Pasal 37
BAB 5 — TATA CARA PENGANGKATAN DAN PEMBERHENTIAN SENAT, PIMPINAN ORGAN PENGELOLA, SATUAN PENGAWASAN INTERNAL, DAN DEWAN PENYANTUN
(1) Ketua dan sekretaris Senat dipilih dari dan oleh anggota. (2) Pemilihan ketua dan sekretaris Senat sebagaimana dimaksud pada ayat (1) dilakukan dalam rapat Senat. (3) Rapat Senat sebagaimana dimaksud pada ayat (2) dinyatakan sah dalam hal dihadiri paling sedikit 2/3 (dua per tiga) dari seluruh anggota Senat. (4) Rapat Senat sebagaimana dimaksud pada ayat (2) dipimpin oleh anggota Senat tertua dan didampingi oleh anggota Senat termuda. (5) Rapat Senat sebagaimana dimaksud pada ayat (2) menjaring paling sedikit 2 (dua) nama calon ketua dan sekretaris Senat dari anggota Senat yang hadir. (6) Pemilihan ketua dan sekretaris Senat dilakukan melalui musyawarah untuk mencapai mufakat. (7) Dalam hal musyawarah untuk mencapai mufakat sebagaimana dimaksud pada ayat (6) tidak tercapai, dilakukan pemungutan suara.

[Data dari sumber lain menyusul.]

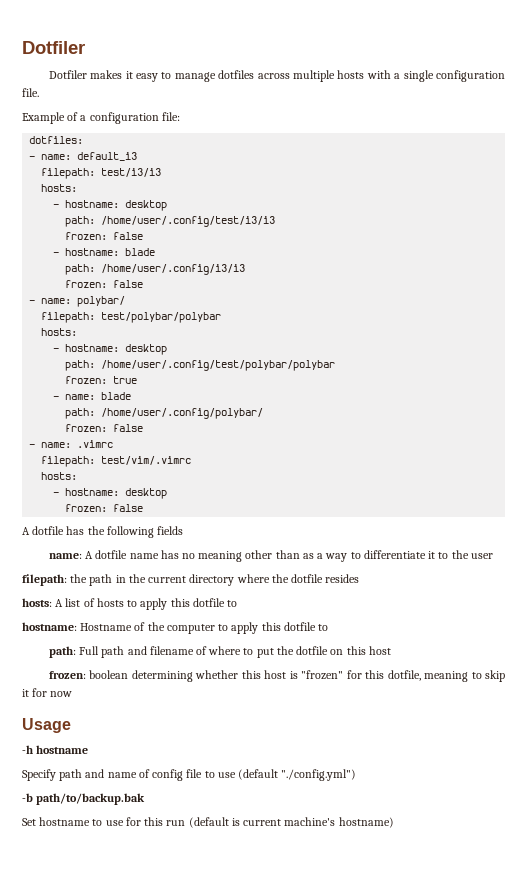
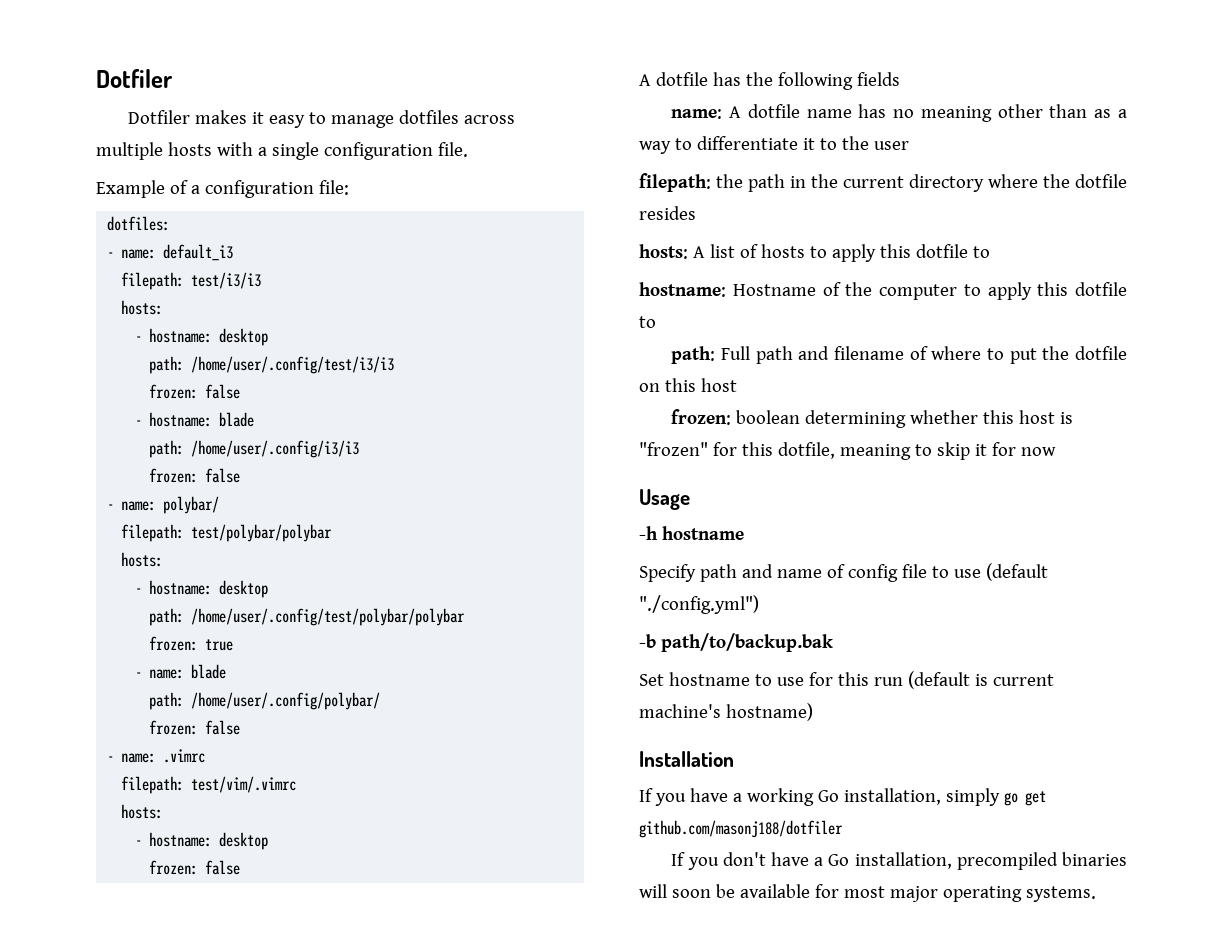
+ Installation
+ If you have a working Go installation, simply go get github.com/masonj188/dotfiler
+ If you don't have a Go installation, precompiled binaries will soon be available for most major operating systems.

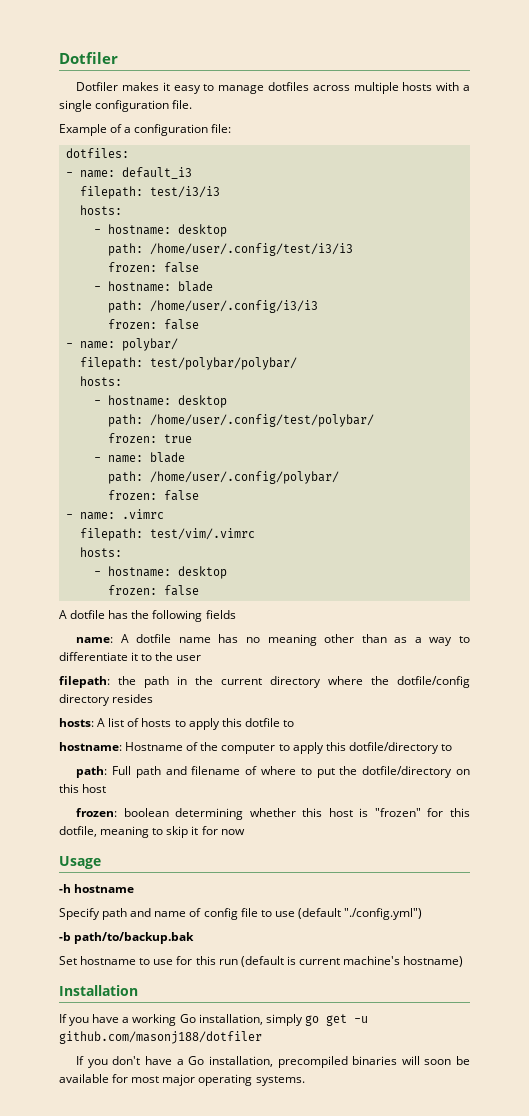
- filepath: test/polybar/polybar
+ filepath: test/polybar/polybar/
  hosts:
  - hostname: desktop
- path: /home/user/.config/test/polybar/polybar
+ path: /home/user/.config/test/polybar/
- filepath: the path in the current directory where the dotfile resides
+ filepath: the path in the current directory where the dotfile/config directory resides
- hostname: Hostname of the computer to apply this dotfile to
+ hostname: Hostname of the computer to apply this dotfile/directory to
- path: Full path and filename of where to put the dotfile on this host
+ path: Full path and filename of where to put the dotfile/directory on this host
- If you have a working Go installation, simply go get github.com/masonj188/dotfiler
+ If you have a working Go installation, simply go get -u github.com/masonj188/dotfiler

(8) Pemungutan suara sebagaimana dimaksud pada ayat (7) dilakukan dengan ketentuan setiap anggota Senat yang hadir memiliki 1 (satu) hak suara. (9) Ketua Senat terpilih merupakan calon yang terpilih sebagaimana dimaksud pada ayat (6) atau yang memperoleh suara terbanyak sebagaimana dimaksud pada ayat (7). (10) Ketua dan sekretaris Senat terpilih sebagaimana dimaksud pada ayat (9) ditetapkan oleh Direktur. (11) Masa jabatan ketua dan sekretaris Senat selama 4 (empat) tahun dan dapat dipilih kembali untuk 1 (satu) kali masa jabatan. (12) Ketentuan lebih lanjut mengenai persyaratan dan tata cara pemilihan ketua Senat diatur dengan Peraturan Senat.